**ASSIGNMENT**. Every line in the data below that has the word "Canon" should be returned.
** Opening DATA RECORDS block **
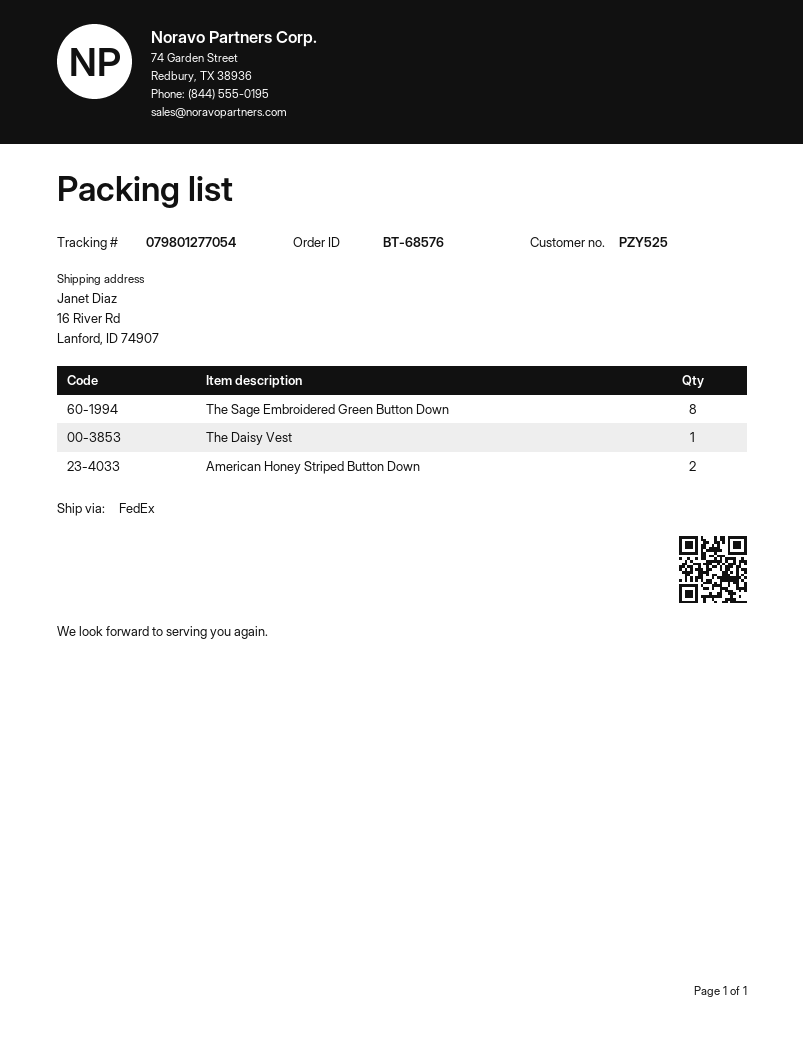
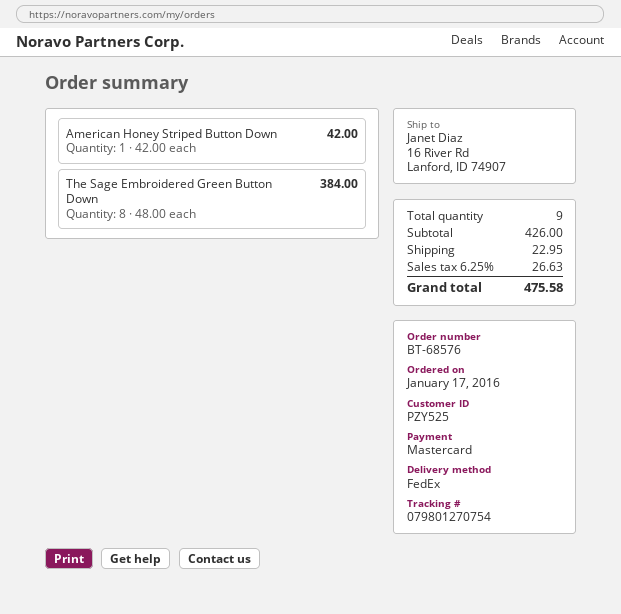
tracking number: 079801277054 -> 079801270754
The Daisy Vest: 1 -> none
American Honey Striped Button Down: 2 -> 1

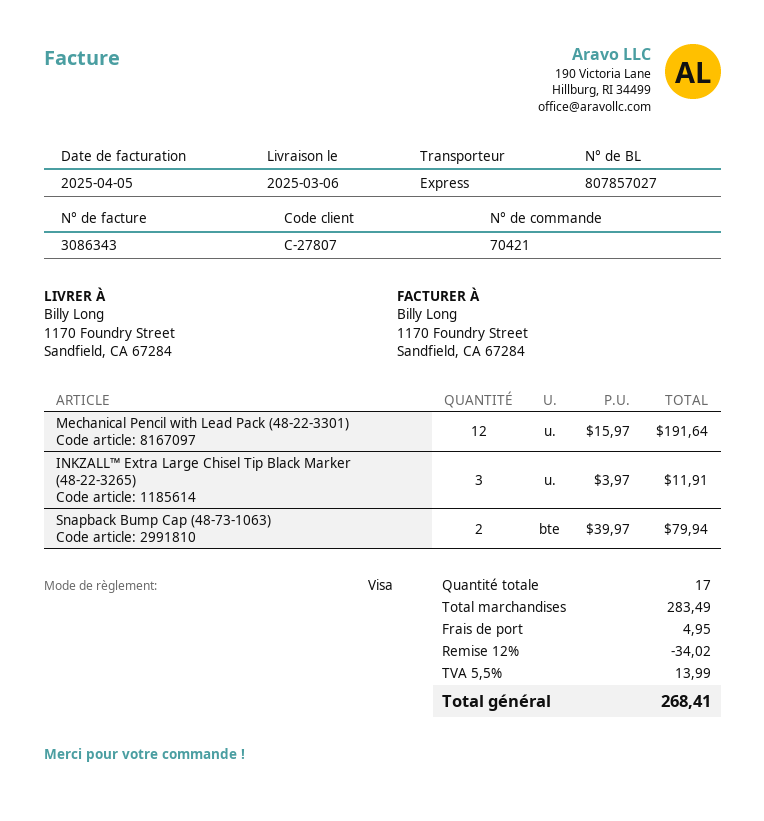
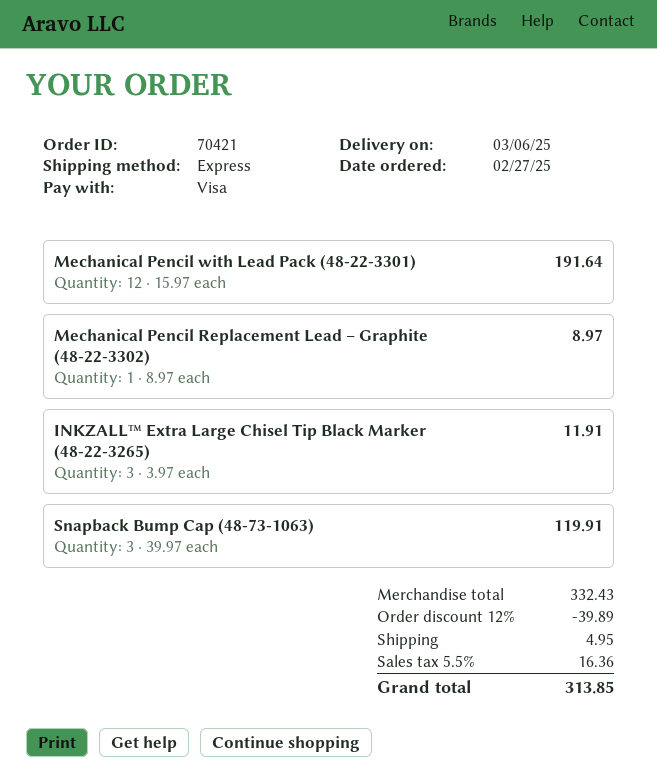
Snapback Bump Cap (48-73-1063): 2 x 39.97 = 79.94 -> 3 x 39.97 = 119.91
Mechanical Pencil Replacement Lead – Graphite (48-22-3302): none -> 1 x 8.97 = 8.97
subtotal: 283.49 -> 332.43
discount: 12% = 34.02 -> 12% = 39.89
tax: 5.5% = 13.99 -> 5.5% = 16.36
total: 268.41 -> 313.85

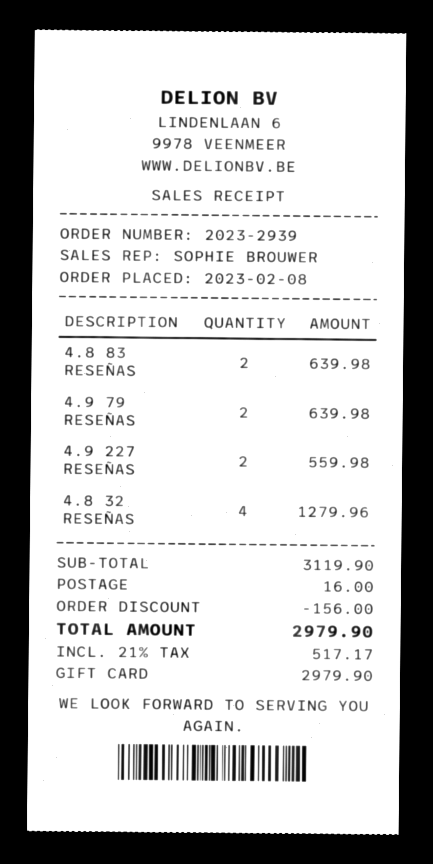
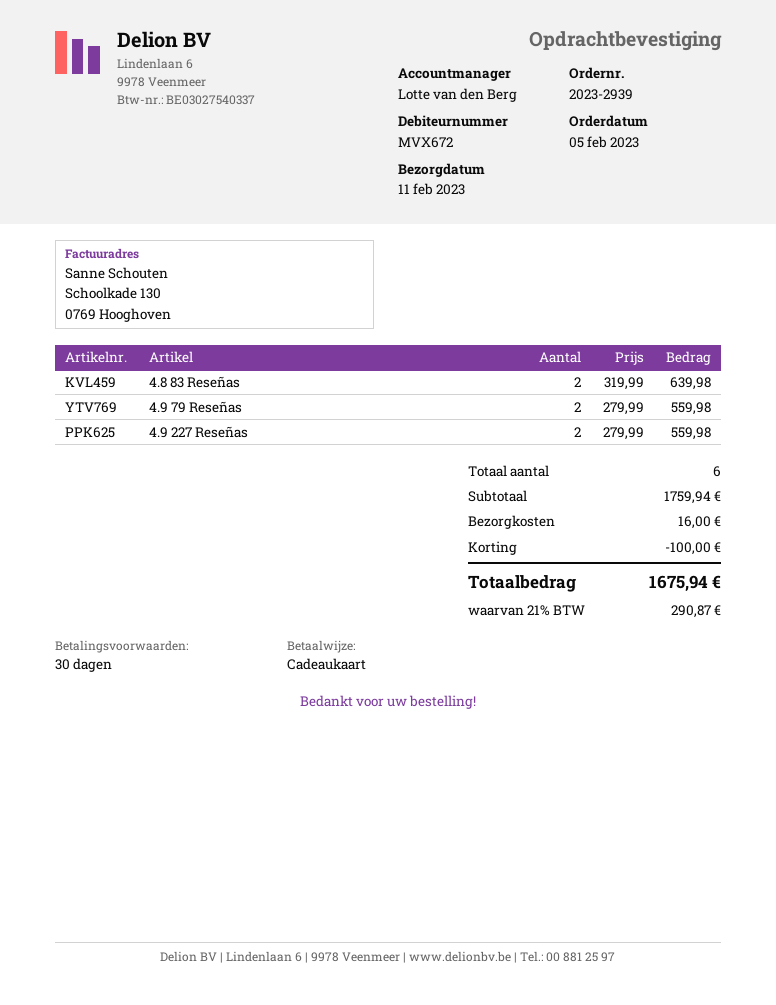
order date: 2023-02-08 -> 2023-02-05
sales rep: SOPHIE BROUWER -> Lotte van den Berg
4.9 79 RESEÑAS: 2 for 639.98 -> 2 for 559.98
4.8 32 RESEÑAS: 4 for 1279.96 -> none
subtotal: 3119.90 -> 1759.94
discount: 156.00 -> 100.00
tax: 21% = 517.17 -> 21% = 290.87
total: 2979.90 -> 1675.94

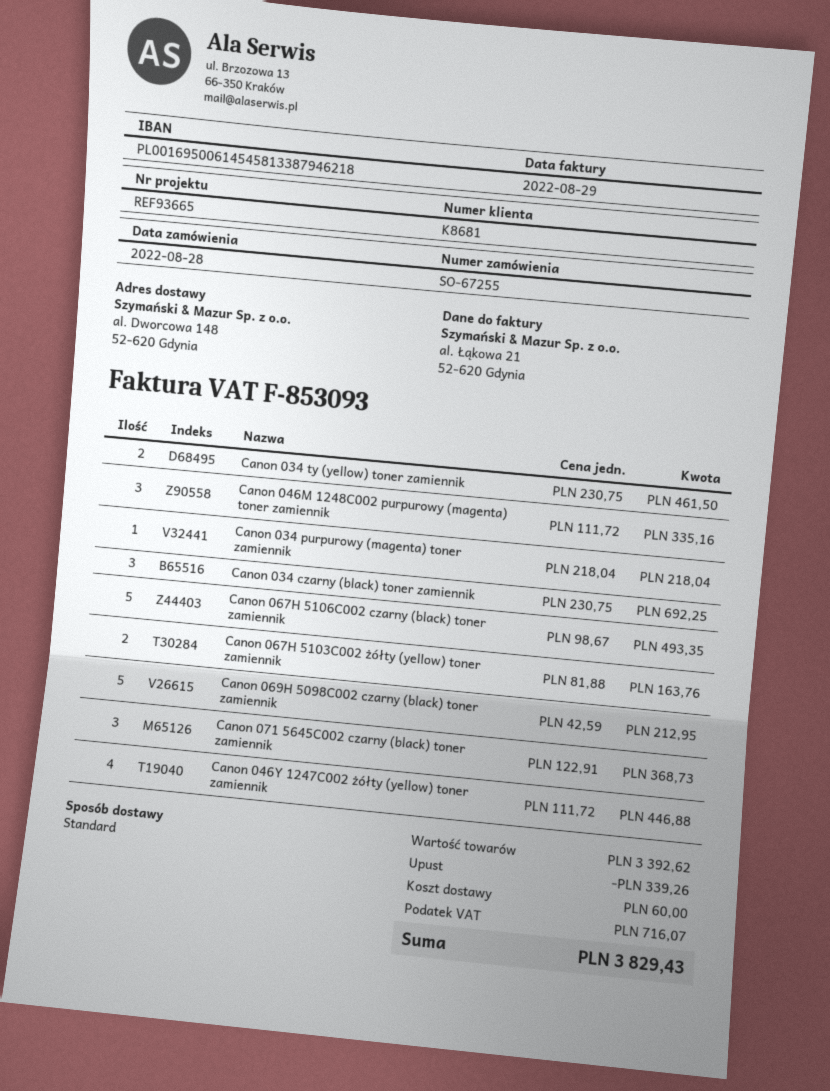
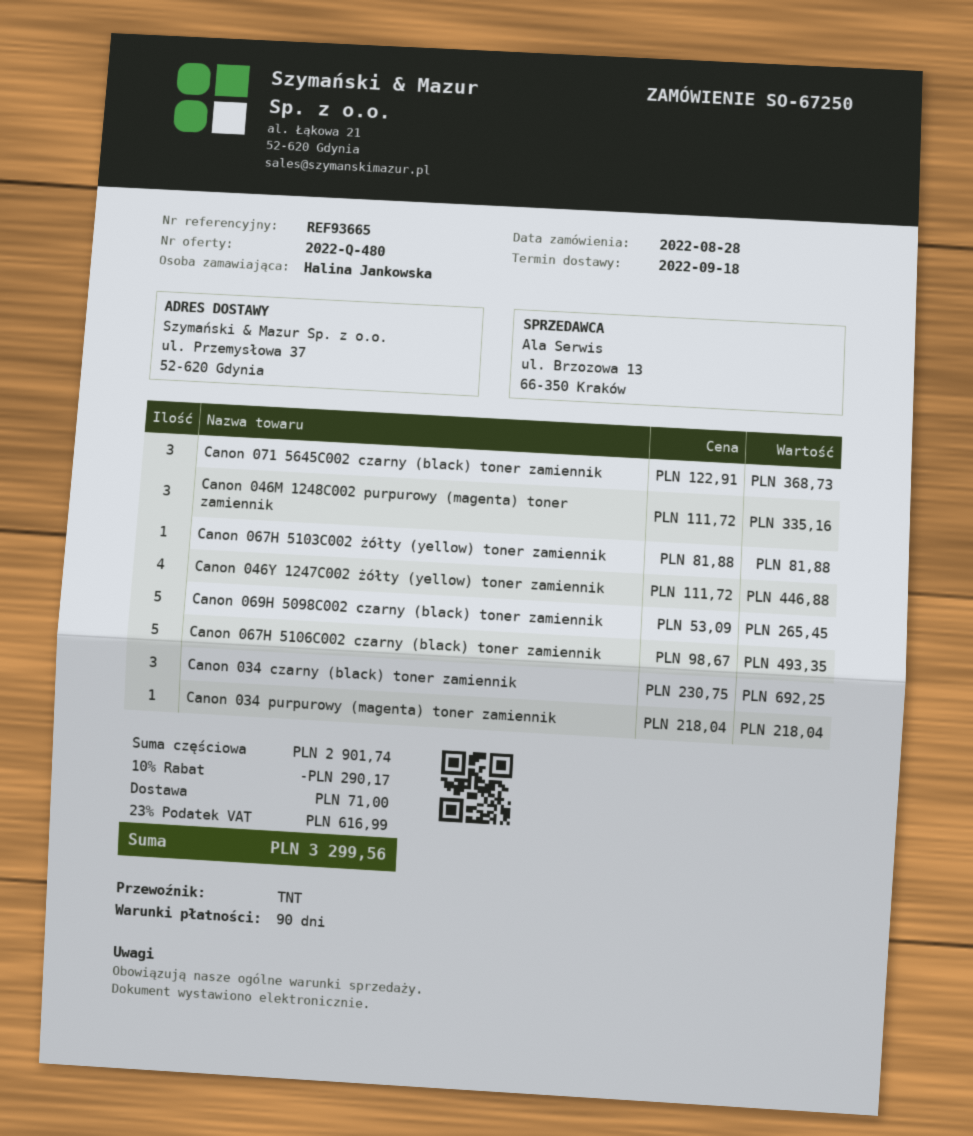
order number: SO-67255 -> SO-67250
shipping method: standard -> TNT
ship to: al. Dworcowa 148, 52-620 Gdynia -> ul. Przemysłowa 37, 52-620 Gdynia
Canon 034 ty (yellow) toner zamiennik: 2 x 230.75 = 461.50 -> none
Canon 067H 5103C002 żółty (yellow) toner zamiennik: 2 x 81.88 = 163.76 -> 1 x 81.88 = 81.88
Canon 069H 5098C002 czarny (black) toner zamiennik: 5 x 42.59 = 212.95 -> 5 x 53.09 = 265.45
subtotal: 3392.62 -> 2901.74
discount: 339.26 -> 290.17
shipping: 60.00 -> 71.00
tax: 716.07 -> 616.99
total: 3829.43 -> 3299.56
** Closing DATA RECORDS block **
**YOUR SOLUTION**.
Canon 034 ty (yellow) toner zamiennik: 2 x 230.75 = 461.50 -> none
Canon 067H 5103C002 żółty (yellow) toner zamiennik: 2 x 81.88 = 163.76 -> 1 x 81.88 = 81.88
Canon 069H 5098C002 czarny (black) toner zamiennik: 5 x 42.59 = 212.95 -> 5 x 53.09 = 265.45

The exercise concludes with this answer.